The Kʼómoks or Kʼomoks, usually known in English as the Comox, are an indigenous group of Coast Salishan-speaking people in Comox, British Columbia and in Toba Inlet and the Malaspina Peninsula areas of the British Columbia mainland across Georgia Strait. They historically spoke the Komox language (Comox-Sliammon), and were divided in two main dialect and tribal groupings, which are known by academics as Island Comox and Mainland Comox.

The Island Comox of Vancouver Island now centered in the area of Courtenay-Comox, were historically the greatest and most powerful Kʼómoks group; both - Kʼómoks together with the neighboring Pentlatch (Puntletch / Puntledge) - were referring in their original language to their cultural collective as Sathloot, known to the Mainland Comox as the θaɬaθtuxʷ. After being conquered and politically dominated by southward moving warring Laich-kwil-tach (Ligwiłdaʼxw) (sometimes known as "Southern Kwakiutl") they refer today in their adopted Liqʼwala dialect of Kwakʼwala to themselves as Kʼómoks (Kwakʼwala-name: kwʼumuxws "plentiful").

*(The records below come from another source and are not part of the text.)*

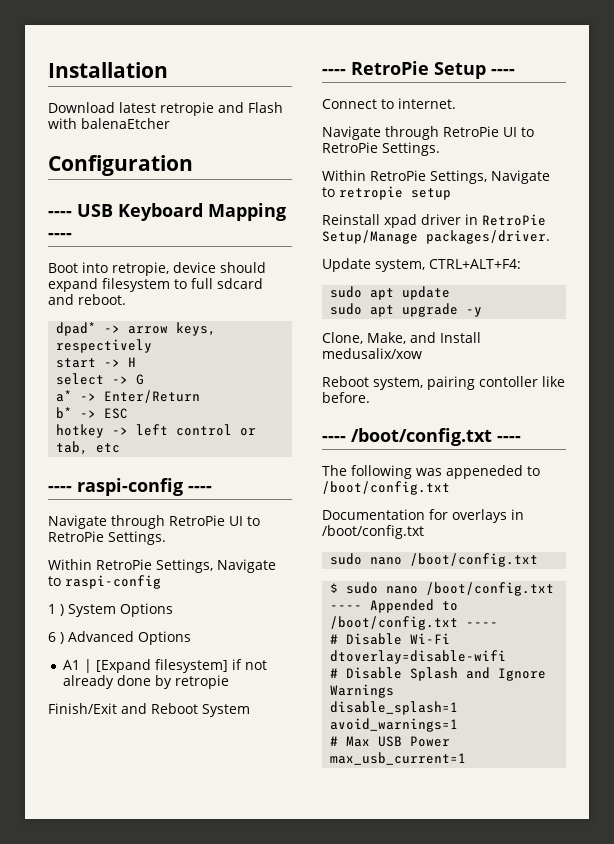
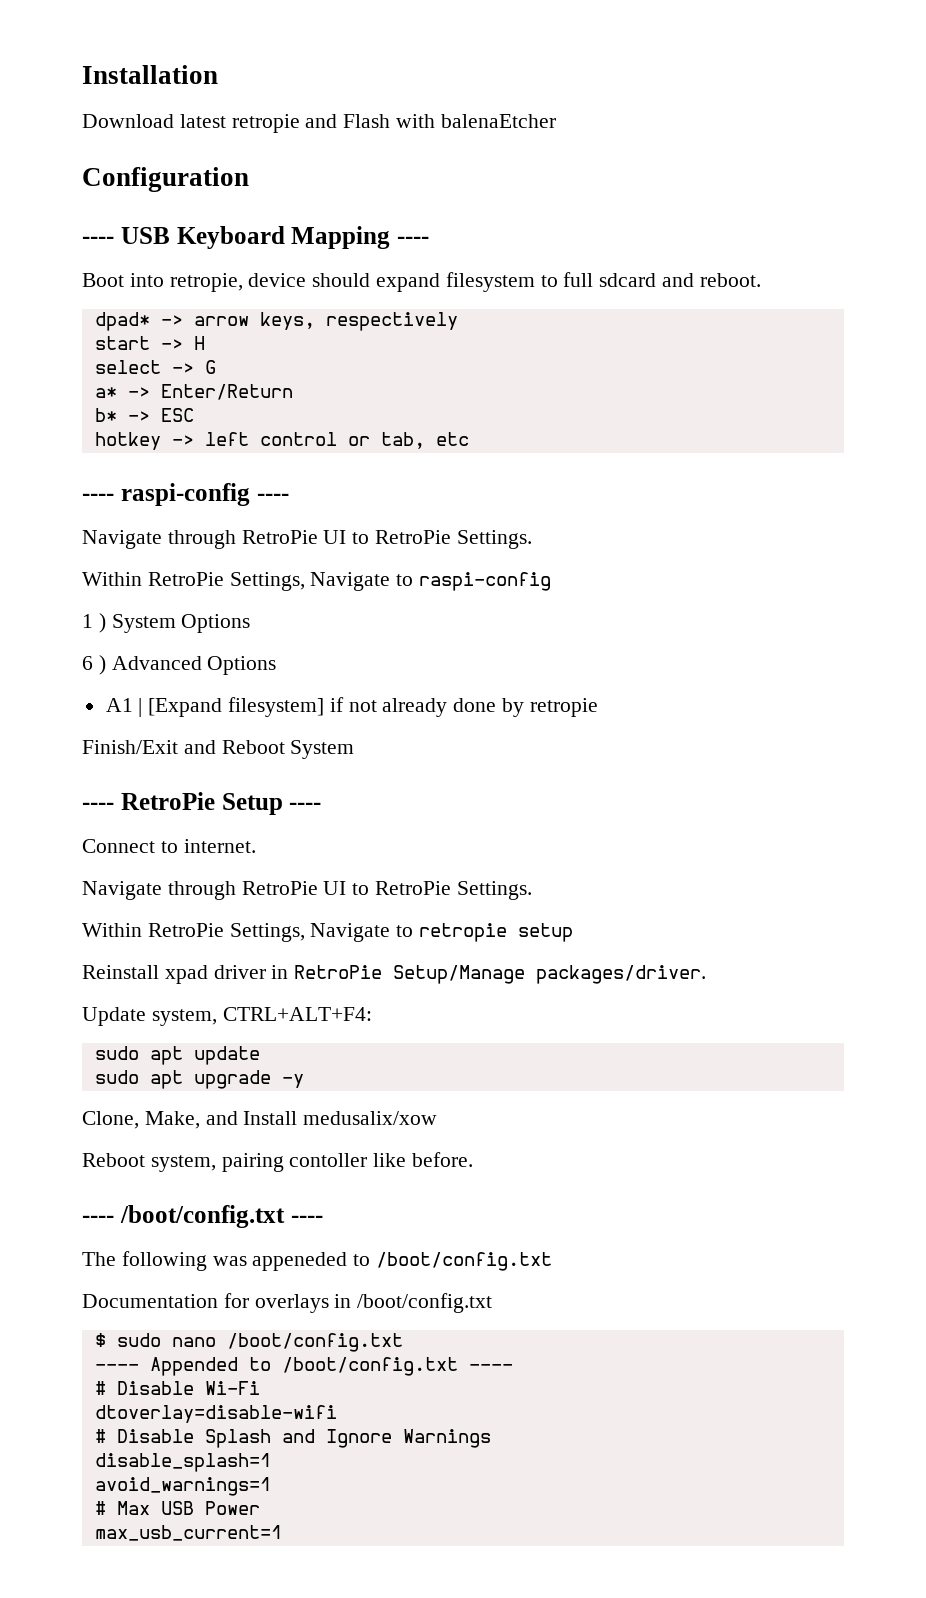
[330,553,539,567] // sudo nano /boot/config.txt -> (493, 1303) none

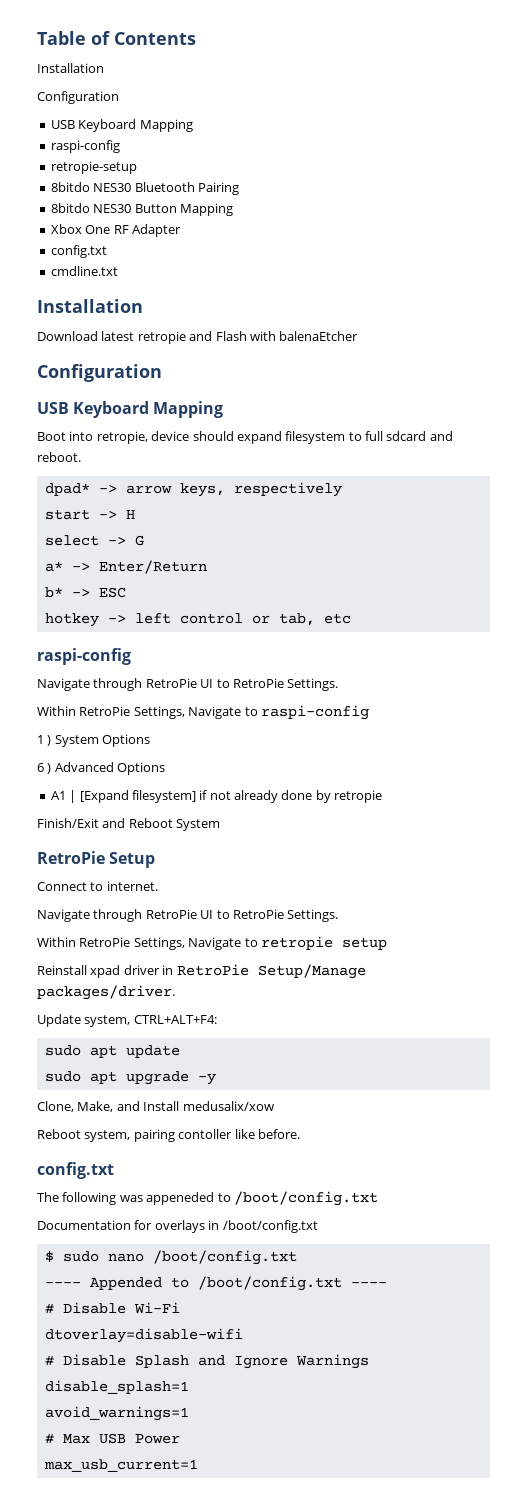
(82, 74) none -> [37,31,196,45] [37,63,104,73] [37,91,119,104] [50,119,193,132] [50,140,120,153] [50,161,137,174] [50,182,239,195] [50,203,233,216] [50,224,181,237] [50,245,107,258] [50,266,118,276] Table of Contents // Installation // Configuration // USB Keyboard Mapping // raspi-config // retropie-setup // 8bitdo NES30 Bluetooth Pairing // 8bitdo NES30 Button Mapping // Xbox One RF Adapter // config.txt // cmdline.txt //
[82,226,429,249] ---- USB Keyboard Mapping ---- -> [37,401,224,418] USB Keyboard Mapping
[82,483,289,506] ---- raspi-config ---- -> [37,648,131,665] raspi-config
[82,802,114,810] ---- -> (221, 825) none
[289,802,322,810] ---- -> (156, 860) none
[82,1205,323,1228] ---- /boot/config.txt ---- -> [37,1162,114,1179] config.txt

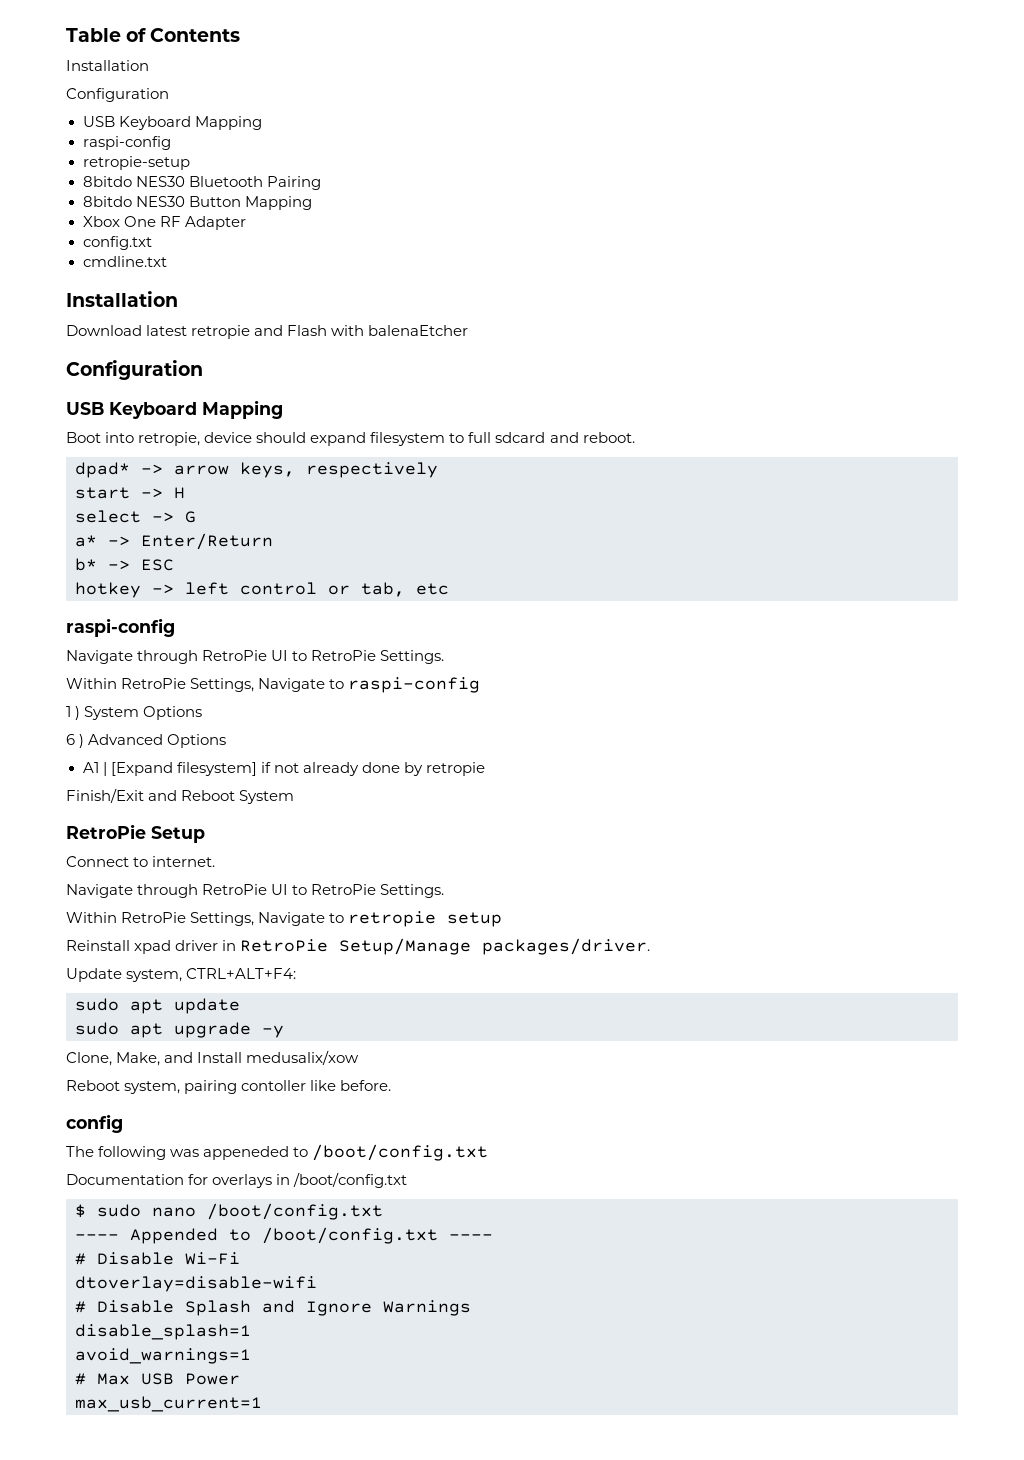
[37,1162,114,1179] config.txt -> [66,1114,123,1133] config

Today the Island Comox have close political and family ties to the Weiwaikum (Wiwēkam) of the Campbell River Band located in and around the city of Campbell River (Wiwek̓a̱m) on the east coast of Vancouver Island, to the Weiwaikai (Wēqay̓i-Wiwēqay̓i) of the Cape Mudge Indian Band (We Wai Kai Nation) on Quadra Island, and to the Walitsima / Walitsum Band of Salmon River (also called Hahamatses or Salmon River Band), who now occupy territories that were formerly Sathloot (Kʼómoks and Pentlatch). Many of these Laich-kwil-tach Bands are of Sathloot descent (sometimes the Walitsima / Walitsum Band are considered ethnically Kʼómoks, which only have adopted the culture and language of Laich-kwil-tach). Today the original languages of both Sathloot groups are extinct: the Island Comox dialect or Qʼómox̣ʷs (Salhulhtxw / Saɬuɬtxʷ) and the Puntletch / Puntledge (Pənƛ̕áč) language are dropped in favor for the Liqʼwala dialect and later for English.

Those across the strait are known by academics as the Mainland Comox and are formed today of three groups (which were once one tribe sharing neighboring territories and fishing sides together):

 The Sliammon (Tlaʼamin or ɬaʔəmen)
 The Klahoose (ƛohos means "sculpin fish")
 The Homalco (Xwemalhkwu or Xoχmaɬku)

Governments
Modern-day Kʼómoks are organized in four band governments (by other listings five):
Kʼómoks First Nation (Vancouver Island, ethnically mostly Kʼómoks but cultural and by language Laich-kwil-tach)
Tla Aʼmin Nation (Powell River/Malaspina Peninsula)
Klahoose First Nation (Discovery Islands)
Homalco First Nation (Toba Inlet)
Qualicum First Nation (in Qualicum Bay on Vancouver Island, representing people of Pentlatch descent together with some Laich-kwil-tach)

Culture

The Kʼómoks First Nation is made up of the Pentlatch, Eʼiksan and Słułtxʷ tribes. The Pentlatch occupied the valley for thousands of years, leaving behind the Great Midden, buried strata of discarded sea shells, testifying to a love of shellfish that still prevails on the coast. The Eʼiksan moved south from the Campbell River area between 1830-35. The Sałułtxʷ (Kʼómoks) moved south from the area of Quadra Island in approximately 1850-55.

The Pentlatch peoples knew the European traders who explored their shores in search of sea otter pelts. Buccaneering Sir Francis Drake likely dropped by on his secret expedition in 1579. The equally intrepid explorer Captain James Cook circumnavigated Vancouver Island in 1778. Both English and Spanish ships explored and exploited the coast thereafter.

Language

Although the language is almost lost, there is a collective of people in the band trying to work on a language program to revitalize it. There are at least three dialects spoken, Coast Salish Pentlatch and ayajusem (Island Comox dialect), and Kwakʼwala. Kwakʼwala is the most common language used in the region, it was used during the fur-trading era, in ceremonies, between intermarriages, and has evolved into a more complex system over time. Pentlatch has become less common; Kʼomoks Ancestors are said to have spoken this dialect. Pentlactch is more specific to the Coast Salish Side of Kʼomoks. The Last Fluent speaker of Pentlatch Passed in 1940. Ayajusem or also known as Island Comox Dialect is spoken in more specific regions such as Sathloot, Sasitla, Leeksun, Xaxe, and Komokwe Peoples. The last fluent speaker died in the 1990s. Both Pentaltch and ayajusem are heavily evolved from Kwakʼwala influence, like grammar and certain words.